Question :
I need to implement a data type which should preserve the last zeros in the decimal points in SQL Server 2008 R2. Example of the data are
1.002
1.210
0.00100
0.1401
My clients get lab measurements like these and the number of decimal points tell what typee of instrumentation, methods etc. the lab used. They require to store the data as it is (not 1.21 for 1.210). For now I have a custom data type which implements varchar type as a base type, but the developers do not like it as the conversion to use mathematical operators involve some overhead. Is there any numeric type solution to handle this type of issue?
Answer :
I would store this as two different INT/BIGINT, one for each side of the decimal point. To make it easier to query, you can also add a computed column that renders the data as a varchar. In other words:
CREATE TABLE MyData
(
IntegerPart INT NOT NULL
, FractionPart INT NULL /* Null of no fraction */
, HumanFormat AS CAST(IntegerPart AS VARCHAR)

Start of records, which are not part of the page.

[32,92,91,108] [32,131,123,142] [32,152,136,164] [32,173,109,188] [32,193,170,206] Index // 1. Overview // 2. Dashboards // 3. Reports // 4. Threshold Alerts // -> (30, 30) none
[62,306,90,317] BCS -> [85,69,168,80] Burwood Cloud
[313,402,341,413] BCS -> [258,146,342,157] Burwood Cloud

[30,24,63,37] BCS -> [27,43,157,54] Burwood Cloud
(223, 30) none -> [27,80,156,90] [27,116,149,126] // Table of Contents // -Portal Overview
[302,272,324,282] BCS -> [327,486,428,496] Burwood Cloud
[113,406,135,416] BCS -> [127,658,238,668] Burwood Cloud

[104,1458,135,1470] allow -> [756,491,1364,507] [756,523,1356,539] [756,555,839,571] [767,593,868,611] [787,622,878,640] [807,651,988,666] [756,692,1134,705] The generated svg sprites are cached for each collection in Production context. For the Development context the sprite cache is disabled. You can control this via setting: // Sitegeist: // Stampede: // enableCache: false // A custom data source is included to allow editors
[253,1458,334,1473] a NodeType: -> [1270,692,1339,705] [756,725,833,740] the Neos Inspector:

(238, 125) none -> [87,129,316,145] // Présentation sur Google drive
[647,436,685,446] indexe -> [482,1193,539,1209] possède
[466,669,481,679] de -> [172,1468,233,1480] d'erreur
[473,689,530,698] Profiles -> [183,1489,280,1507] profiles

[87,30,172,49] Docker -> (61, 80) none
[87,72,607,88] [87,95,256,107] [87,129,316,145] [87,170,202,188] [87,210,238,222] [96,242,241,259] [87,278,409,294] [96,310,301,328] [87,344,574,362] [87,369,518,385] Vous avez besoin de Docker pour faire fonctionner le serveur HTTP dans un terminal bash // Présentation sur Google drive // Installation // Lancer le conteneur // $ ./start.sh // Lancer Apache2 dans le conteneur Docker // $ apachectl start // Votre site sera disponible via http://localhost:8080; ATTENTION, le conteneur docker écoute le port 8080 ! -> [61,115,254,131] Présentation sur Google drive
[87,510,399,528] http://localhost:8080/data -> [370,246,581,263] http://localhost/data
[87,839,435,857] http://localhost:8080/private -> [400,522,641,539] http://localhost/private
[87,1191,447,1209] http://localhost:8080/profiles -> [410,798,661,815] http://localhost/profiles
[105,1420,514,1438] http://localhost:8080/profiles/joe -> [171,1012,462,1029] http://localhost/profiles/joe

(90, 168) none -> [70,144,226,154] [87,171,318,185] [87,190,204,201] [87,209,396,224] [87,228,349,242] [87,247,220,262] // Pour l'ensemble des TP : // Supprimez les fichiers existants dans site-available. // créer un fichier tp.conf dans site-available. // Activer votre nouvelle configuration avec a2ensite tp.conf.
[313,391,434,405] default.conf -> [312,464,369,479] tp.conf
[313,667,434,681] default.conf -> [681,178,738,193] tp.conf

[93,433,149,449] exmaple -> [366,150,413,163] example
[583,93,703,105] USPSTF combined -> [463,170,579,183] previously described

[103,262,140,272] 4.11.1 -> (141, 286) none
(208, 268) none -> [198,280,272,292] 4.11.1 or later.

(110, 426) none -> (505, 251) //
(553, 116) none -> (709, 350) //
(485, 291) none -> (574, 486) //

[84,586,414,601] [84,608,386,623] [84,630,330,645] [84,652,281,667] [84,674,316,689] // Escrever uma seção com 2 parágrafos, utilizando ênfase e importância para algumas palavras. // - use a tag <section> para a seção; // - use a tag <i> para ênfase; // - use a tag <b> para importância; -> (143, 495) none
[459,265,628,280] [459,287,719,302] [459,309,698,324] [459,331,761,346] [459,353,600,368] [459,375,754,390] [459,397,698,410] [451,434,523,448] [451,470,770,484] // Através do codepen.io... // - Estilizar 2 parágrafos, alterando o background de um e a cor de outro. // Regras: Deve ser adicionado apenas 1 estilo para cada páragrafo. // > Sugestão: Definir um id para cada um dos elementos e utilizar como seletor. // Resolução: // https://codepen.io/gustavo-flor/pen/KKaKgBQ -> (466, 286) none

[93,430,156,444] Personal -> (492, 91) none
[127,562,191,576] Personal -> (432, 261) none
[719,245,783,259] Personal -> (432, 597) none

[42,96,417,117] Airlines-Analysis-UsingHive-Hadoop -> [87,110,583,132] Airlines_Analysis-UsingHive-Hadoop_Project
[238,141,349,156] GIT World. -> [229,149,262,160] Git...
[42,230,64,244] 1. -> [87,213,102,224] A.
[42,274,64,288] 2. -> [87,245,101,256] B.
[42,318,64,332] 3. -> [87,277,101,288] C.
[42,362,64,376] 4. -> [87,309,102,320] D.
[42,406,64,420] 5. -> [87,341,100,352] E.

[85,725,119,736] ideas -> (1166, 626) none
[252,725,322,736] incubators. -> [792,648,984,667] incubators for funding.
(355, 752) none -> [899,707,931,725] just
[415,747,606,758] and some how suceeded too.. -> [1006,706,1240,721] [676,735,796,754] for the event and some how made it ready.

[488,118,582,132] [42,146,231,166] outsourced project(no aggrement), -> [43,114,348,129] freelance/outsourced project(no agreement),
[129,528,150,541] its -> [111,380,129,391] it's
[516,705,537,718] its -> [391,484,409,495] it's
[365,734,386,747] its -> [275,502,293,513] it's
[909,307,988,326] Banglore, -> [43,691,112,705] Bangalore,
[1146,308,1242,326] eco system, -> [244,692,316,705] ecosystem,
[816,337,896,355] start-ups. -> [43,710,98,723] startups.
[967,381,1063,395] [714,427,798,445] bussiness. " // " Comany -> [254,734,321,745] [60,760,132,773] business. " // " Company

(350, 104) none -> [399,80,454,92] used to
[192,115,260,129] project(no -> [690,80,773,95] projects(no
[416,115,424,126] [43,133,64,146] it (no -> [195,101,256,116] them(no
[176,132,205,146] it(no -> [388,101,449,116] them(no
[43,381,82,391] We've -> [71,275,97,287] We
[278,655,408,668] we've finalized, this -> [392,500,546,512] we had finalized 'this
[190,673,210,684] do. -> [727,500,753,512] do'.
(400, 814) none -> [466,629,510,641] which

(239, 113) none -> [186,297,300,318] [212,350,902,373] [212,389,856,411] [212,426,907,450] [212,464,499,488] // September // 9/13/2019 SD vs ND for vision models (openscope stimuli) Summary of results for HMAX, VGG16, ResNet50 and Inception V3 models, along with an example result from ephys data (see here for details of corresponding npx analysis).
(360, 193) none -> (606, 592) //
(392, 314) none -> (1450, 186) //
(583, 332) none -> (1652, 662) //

+ '.' + COALESCE('.'+CAST(FractionPart AS VARCHAR), '')
)
Optionally, add more computed columns to store as float or other formats that you might need to calculate.
I believe the better answer to be Martin’s reply. I would use 2 columns: a numeric(x,y) and a smallint to preserve the original scale.
It has the following advantages compared to the int.int or varchar solution:
- can be sorted properly
- can leverage sql functions/where clauses min/max/sum/ >=< etc.